• 1.6

126 8 0
                                    

"Duru?" Bu ses akrabalarının en haz etmediğim listesinin en başlarında gelen isimdi.

Tanıştırayım Berra.
Kuzenim Berra.
Hani şu Berkay'a bahsettiğim Berra.

Ona baktığımda yanında birkaç arkadaş grubuyla buraya doğru geliyordu.
Gözlerimi devirip merakla bakan Berkay'a hızlı bir şekilde konuştum: "Geliyorlar. Karıncalar." Dediğime güldü.

"Duru? Ne arıyorsun burada? Haberim yoktu. Söyler insan..." "Söylemek zorunda değilim bence ama. Neyse."
Diye konuştum.
Bitse de gitsek.
"Ne bu afra be! Neyse. Bu arkadaş kim?" Gözleriyle Berkay'ı gösterdi.
Oturduğum yerden gözlerimi ona diktim. "Sanane? Selamını verdiğine göre git artık bence."

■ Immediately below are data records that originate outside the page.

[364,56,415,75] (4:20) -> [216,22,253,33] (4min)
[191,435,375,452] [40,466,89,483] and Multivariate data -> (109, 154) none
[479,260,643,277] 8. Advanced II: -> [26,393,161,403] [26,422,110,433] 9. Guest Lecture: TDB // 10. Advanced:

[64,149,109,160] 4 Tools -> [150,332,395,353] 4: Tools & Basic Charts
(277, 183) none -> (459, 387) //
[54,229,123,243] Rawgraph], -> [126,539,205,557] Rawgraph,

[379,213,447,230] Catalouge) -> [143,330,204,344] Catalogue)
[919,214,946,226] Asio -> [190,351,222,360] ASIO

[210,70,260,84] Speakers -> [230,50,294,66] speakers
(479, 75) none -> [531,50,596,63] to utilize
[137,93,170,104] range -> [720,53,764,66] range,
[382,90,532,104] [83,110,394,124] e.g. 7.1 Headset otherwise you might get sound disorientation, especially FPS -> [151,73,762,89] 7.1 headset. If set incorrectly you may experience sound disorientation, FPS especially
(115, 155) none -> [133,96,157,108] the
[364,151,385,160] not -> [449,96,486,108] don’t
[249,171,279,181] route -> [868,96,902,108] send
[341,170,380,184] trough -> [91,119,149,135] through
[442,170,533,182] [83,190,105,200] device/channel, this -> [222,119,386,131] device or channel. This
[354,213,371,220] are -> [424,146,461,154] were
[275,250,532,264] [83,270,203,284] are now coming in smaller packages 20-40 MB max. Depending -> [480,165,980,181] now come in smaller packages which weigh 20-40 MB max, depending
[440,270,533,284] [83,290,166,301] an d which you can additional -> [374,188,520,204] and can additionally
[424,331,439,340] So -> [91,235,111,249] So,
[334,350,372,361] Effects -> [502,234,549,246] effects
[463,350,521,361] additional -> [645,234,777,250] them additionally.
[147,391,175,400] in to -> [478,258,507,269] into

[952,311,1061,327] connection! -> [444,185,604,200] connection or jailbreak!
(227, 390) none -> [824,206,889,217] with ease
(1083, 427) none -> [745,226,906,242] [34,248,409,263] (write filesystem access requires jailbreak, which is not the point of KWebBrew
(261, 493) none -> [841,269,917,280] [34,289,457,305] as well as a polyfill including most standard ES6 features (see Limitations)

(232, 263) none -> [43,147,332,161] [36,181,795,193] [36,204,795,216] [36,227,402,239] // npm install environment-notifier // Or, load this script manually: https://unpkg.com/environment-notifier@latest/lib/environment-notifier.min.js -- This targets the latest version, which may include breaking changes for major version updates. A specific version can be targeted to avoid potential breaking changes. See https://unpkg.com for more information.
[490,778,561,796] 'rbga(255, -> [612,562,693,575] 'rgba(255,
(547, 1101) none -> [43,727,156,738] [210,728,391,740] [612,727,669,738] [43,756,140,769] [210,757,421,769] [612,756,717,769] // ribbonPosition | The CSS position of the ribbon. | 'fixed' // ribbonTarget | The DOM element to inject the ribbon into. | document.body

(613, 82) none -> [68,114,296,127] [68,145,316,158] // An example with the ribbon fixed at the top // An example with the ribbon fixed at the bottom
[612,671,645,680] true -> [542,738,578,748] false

Arkasında ki iki kızdan biri bana diğeri Berkay'a bakıyordu.

Berkay'a?

"Aman. Banane zaten. Baban biliyor mu?" "Sanane? Gitsene işine. Hem sen beni kendinle mi karıştırdın? Gizli kapaklı işler falan."
Yanında ki iki kız ona sorgulayıcı bakışlar atarken o da bana bakıyordu: "Haddini aşma Durucuk. Ezilirsin mazallah. Neyse. Biz gidelim." "Bence de gidin."
Bana son bir ters bakış attıktan sonra gittiler.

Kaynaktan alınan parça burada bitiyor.